▸ **PROBLEM**
A faithful copy of every entry is the goal; keep the images out of it.

DATA PROVIDED: Begin

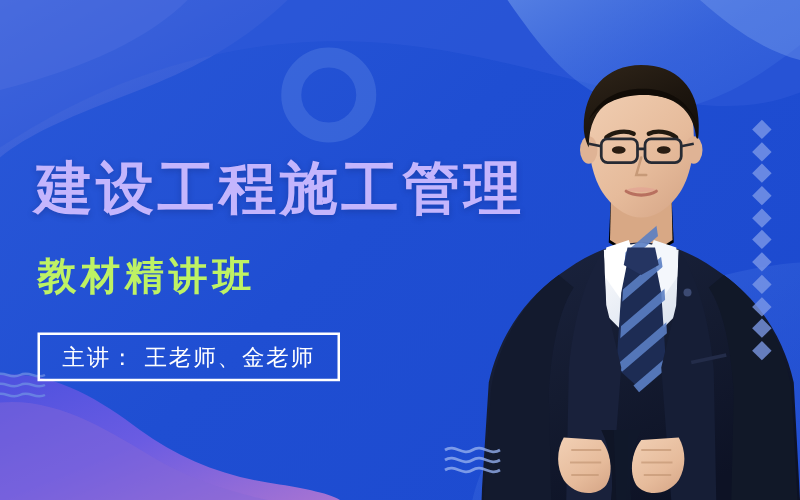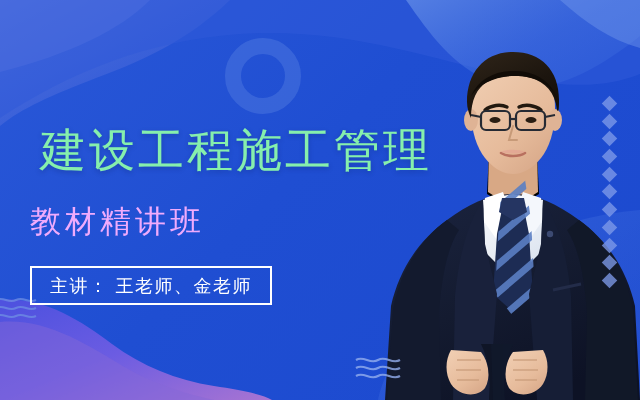--- a/index.html
+++ b/index.html
@@ -38,11 +38,10 @@
   }
   #main-title {
     position:absolute; left:28px; top:124px;
-    color:#86efac; font-size:46px; font-weight:normal;
+    color:#c4b5fd; font-size:46px; font-weight:bold;
     letter-spacing:3px; line-height:1.15;
     text-shadow:0 2px 5px rgba(10,30,90,.28);
     white-space:nowrap;
-    margin-left:12px;
   }
   #sub-title {
     position:absolute; left:30px; top:203px;

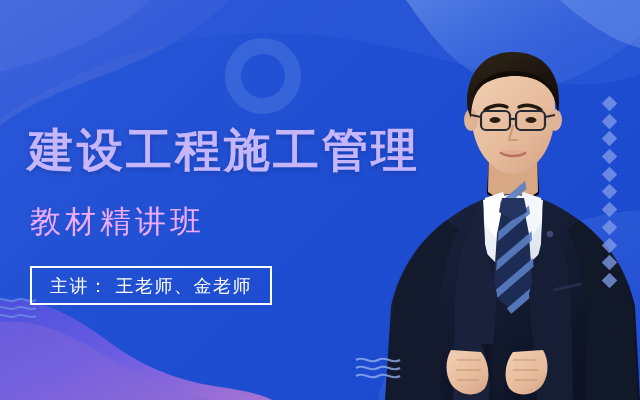--- a/index.html
+++ b/index.html
@@ -45,7 +45,7 @@
   }
   #sub-title {
     position:absolute; left:30px; top:203px;
-    color:#f0abfc; font-size:31px; font-weight:400;
+    color:#bef264; font-size:31px; font-weight:700;
     letter-spacing:4px; line-height:1.2; white-space:nowrap;
   }
   #lecturer-box {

DATA PROVIDED: End

▸ **EXPECTED ANSWER**
--- a/index.html
+++ b/index.html
@@ -38,11 +38,10 @@
   }
   #main-title {
     position:absolute; left:28px; top:124px;
-    color:#86efac; font-size:46px; font-weight:normal;
+    color:#c4b5fd; font-size:46px; font-weight:bold;
     letter-spacing:3px; line-height:1.15;
     text-shadow:0 2px 5px rgba(10,30,90,.28);
     white-space:nowrap;
-    margin-left:12px;
   }
   #sub-title {
     position:absolute; left:30px; top:203px;

--- a/index.html
+++ b/index.html
@@ -45,7 +45,7 @@
   }
   #sub-title {
     position:absolute; left:30px; top:203px;
-    color:#f0abfc; font-size:31px; font-weight:400;
+    color:#bef264; font-size:31px; font-weight:700;
     letter-spacing:4px; line-height:1.2; white-space:nowrap;
   }
   #lecturer-box {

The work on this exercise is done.